Filters and scales the input: Extracts the SPICEY scores for the selected specificity index (RETSI, GETSI, or a combined SPICEY score).
Selects top genes: For each cell type, identifies the top n genes based on their SPICEY score ranks.
Generates a heatmap: Creates a gene-by-cell-type heatmap. Genes are ordered by their highest-scoring cell type and their SPICEY score magnitude.

Depending on the spicey_measure and combined_score arguments, the function adapts the output:

Single-modality visualization:
- spicey_measure = "RETSI": Plots scored RETSI values, where RETSI reflects cell-type-specific accessibility of regulatory regions linked to genes.
- spicey_measure = "GETSI": Plots scored GETSI values based on gene expression.
Dual-modality (SPICEY) visualization:
- spicey_measure = "SPICEY" and combined_score = FALSE: Displays two separate heatmaps -one for RETSI, one for GETSI - enabling side-by-side comparison.
- spicey_measure = "SPICEY" and combined_score = TRUE: RETSI and GETSI are independently scored and averaged per gene-cell-type pair. A single unified heatmap is generated to highlight shared specificity across both data types.

7.0.1 Required inputs:

To run spicey_heatmap(), the input must be a data.frame with the following columns:

gene_id:
- For RETSI: The gene annotated to the given regulatory region (e.g., from co-accessibility or distance to the nearest TSS).
- For GETSI: The expressed gene for which expression specificity is measured.
cell_type: Cell type or cluster label (e.g., "Acinar").
GETSI and/or RETSI score.

7.0.2 Arguments

df: A data.frame containing the columns described above.
top_n: Number of top-ranked genes to retain per cell type (default: 5).
spicey_measure: Score type to visualize. Must be one of "RETSI", "GETSI", or "SPICEY".
combined_score: Logical. If TRUE and spicey_measure = "SPICEY", computes a combined mean score across RETSI and GETSI (default: FALSE).

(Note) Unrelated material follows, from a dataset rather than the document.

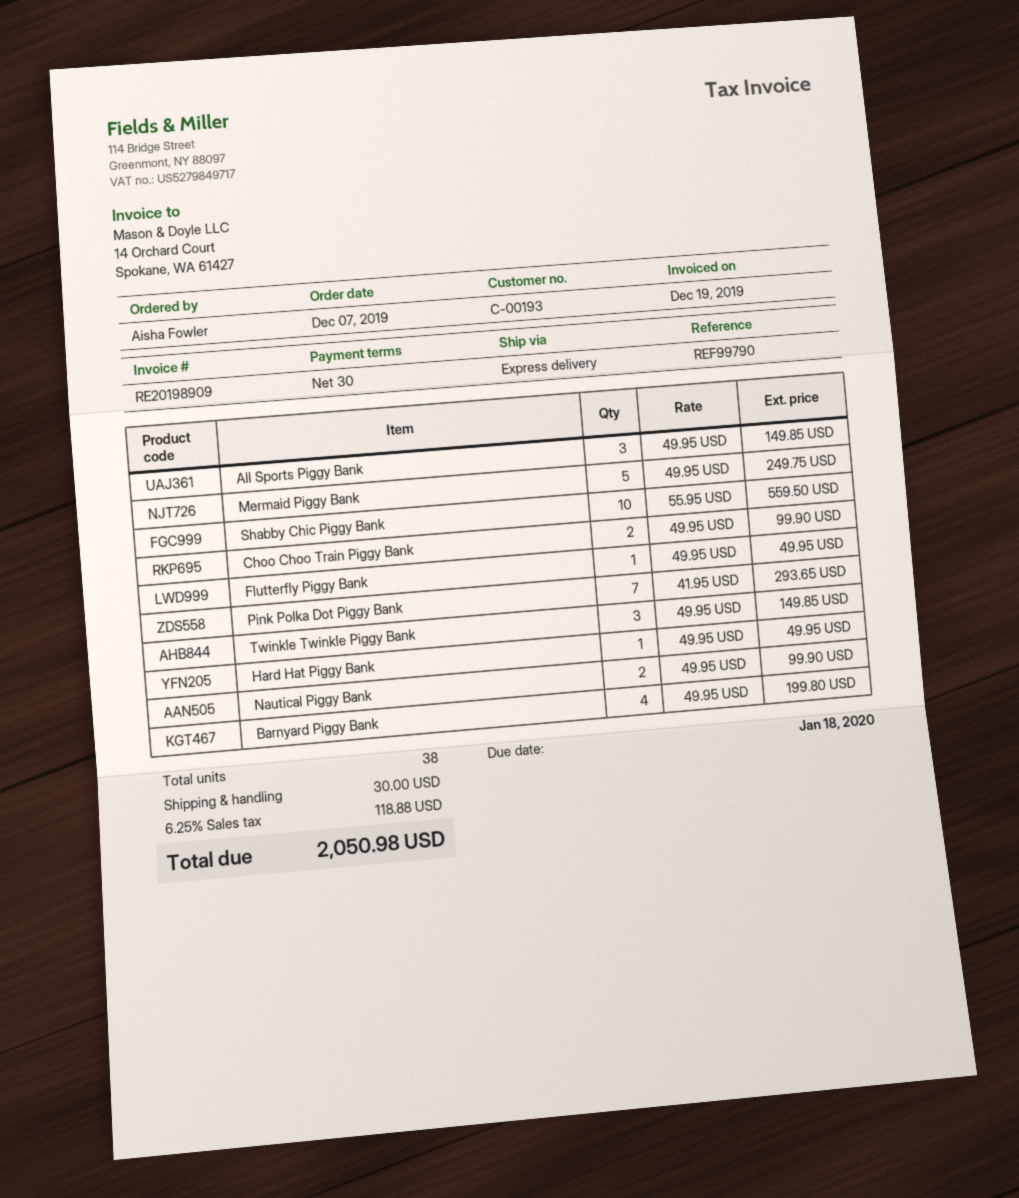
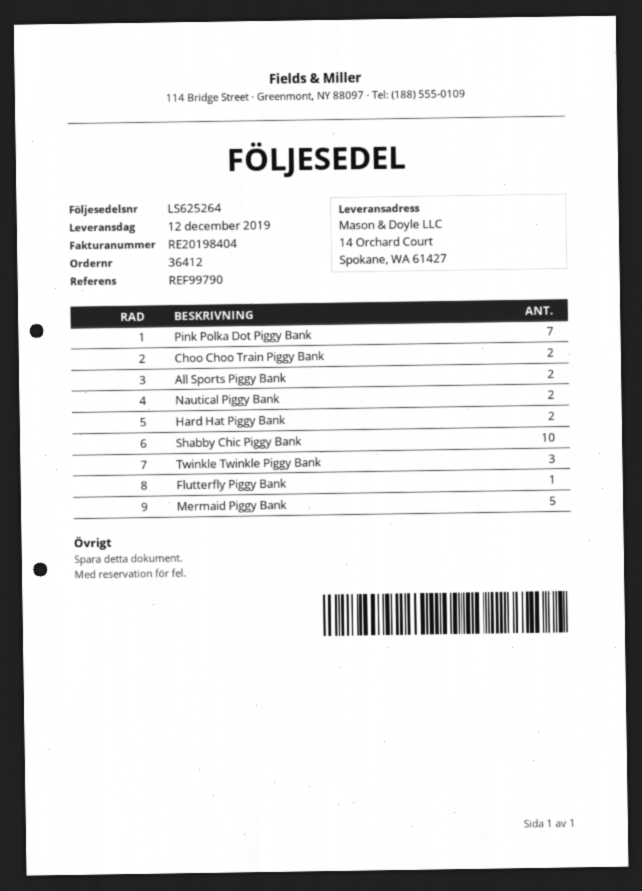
invoice number: RE20198909 -> RE20198404
All Sports Piggy Bank: 3 -> 2
Hard Hat Piggy Bank: 1 -> 2
Barnyard Piggy Bank: 4 -> none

# RETSI and/or GETSI separately
spicey_heatmap(spicey_coacc$GETSI,
  spicey_measure = "GETSI"
)


# If only RETSI is calculated (only ATAC data available), join with coaccessibility or nearest gene annotation to show gene_id in the plots
retsi <- spicey_coacc$RETSI
retsi <- retsi |> left_join(annotation_near, by = c("region_id"))
spicey_heatmap(retsi,
  spicey_measure = "RETSI"
)

spicey_heatmap(spicey_coacc$linked,
  spicey_measure = "SPICEY",
  combined_score = FALSE
)

# SPICEY: combined average RETSI and GETSI scores
spicey_heatmap(spicey_coacc$linked,
  spicey_measure = "SPICEY",
  combined_score = TRUE
)

8 References

Appendix

A SessionInfo

sessionInfo()
#> R Under development (unstable) (2025-10-20 r88955)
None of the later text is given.